Hosting rightly demands excellent infrastructure and investment needed to safely welcome visitors and create a memorable experience. But it also requires honesty and clarity around the identity the nation espouses through its cities selection and through the composition of its team. In other words, it’s a reflection of the narrative being cultivated on a global stage to support broader efforts. It means Nigeria cannot properly host anyone till it reconciles with this persistent and uncomfortable question: what can Nigeria show about itself when hosting? Evidence suggests an uncomfortable answer: the two sporting instruments Nigeria has used to make itself legible as one country—the tournaments it stages and the team it fields—have each reproduced the very divisions they were meant to paper over.
The Optics Behind Hosting
Nigeria’s size and wealth mean it has been extensively approached and bid to host tournaments. It has hosted two African Cup of Nations tournaments (1980 and, as co-host, 2000), two African Games (Lagos 1973 and Abuja 2003), the FIFA World Youth Championship in 1999, and the U-17 World Cup in 2009. Nigeria also maximised home advantage —it won gold at the Lagos 1973 African Games and topped the medals table at the Abuja 2003 edition, won its first AFCON title at home in 1980 and was penalties away from regaining it in 2000, and narrowly lost the final of the 2009 U-17 World Cup in Abuja.

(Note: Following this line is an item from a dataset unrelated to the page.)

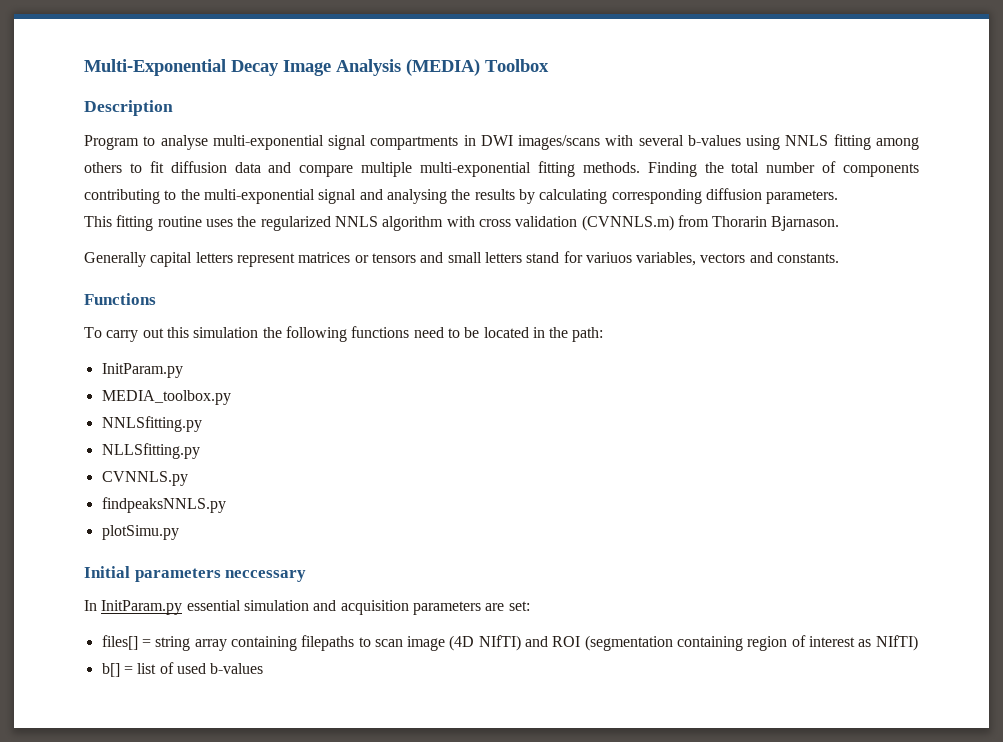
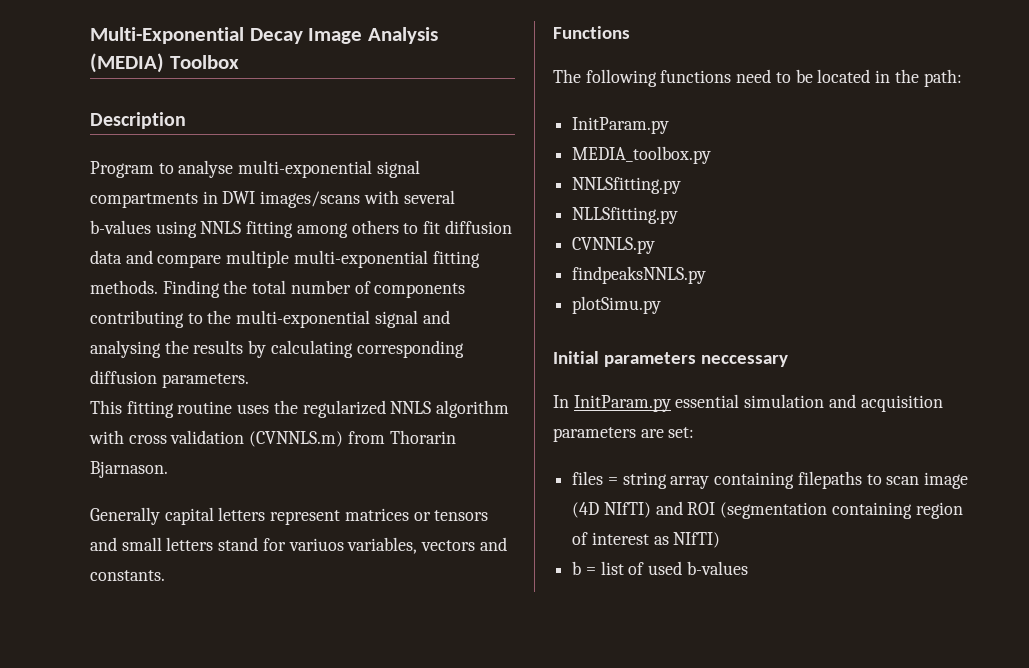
[84,327,282,342] To carry out this simulation the -> [553,69,581,83] The
[101,635,138,650] files[] -> [572,471,604,485] files
[101,663,120,677] b[] -> [572,561,582,575] b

These moments fuelled patriotism and camaraderie as Nigeria made giant sporting strides. After all, what better image for a new democracy a decade after a civil war than Christian Chukwu, captain of the team from the East, receiving the AFCON trophy from Shehu Shagari, president from the North, in Lagos? Such images, demonstrating a perceived unity of the nation, inspired hope and encouraged a generation of young Nigerians to pursue sports as a livelihood.
Its investments also followed considerable economic and domestic growth. The National Stadium in Surulere, which hosted the 1973 Games and the 1980 AFCON Final, was opened in 1972, amid the oil boom that followed the Civil War. The Abuja Stadium, which followed in 2003, was built at a cost of $360 million under the Obasanjo government during another oil windfall, and the Athletes Villages were also designed with an eye to long-term housing. But neither stadium had sustainable thinking behind it. While newly built stadiums around the world are concessioned to local sports clubs or private companies to run and maintain, both national stadiums have been largely abandoned and now require substantial renovation before they can host anything at all. The result is a culture in which such events are no longer seen as viable investments.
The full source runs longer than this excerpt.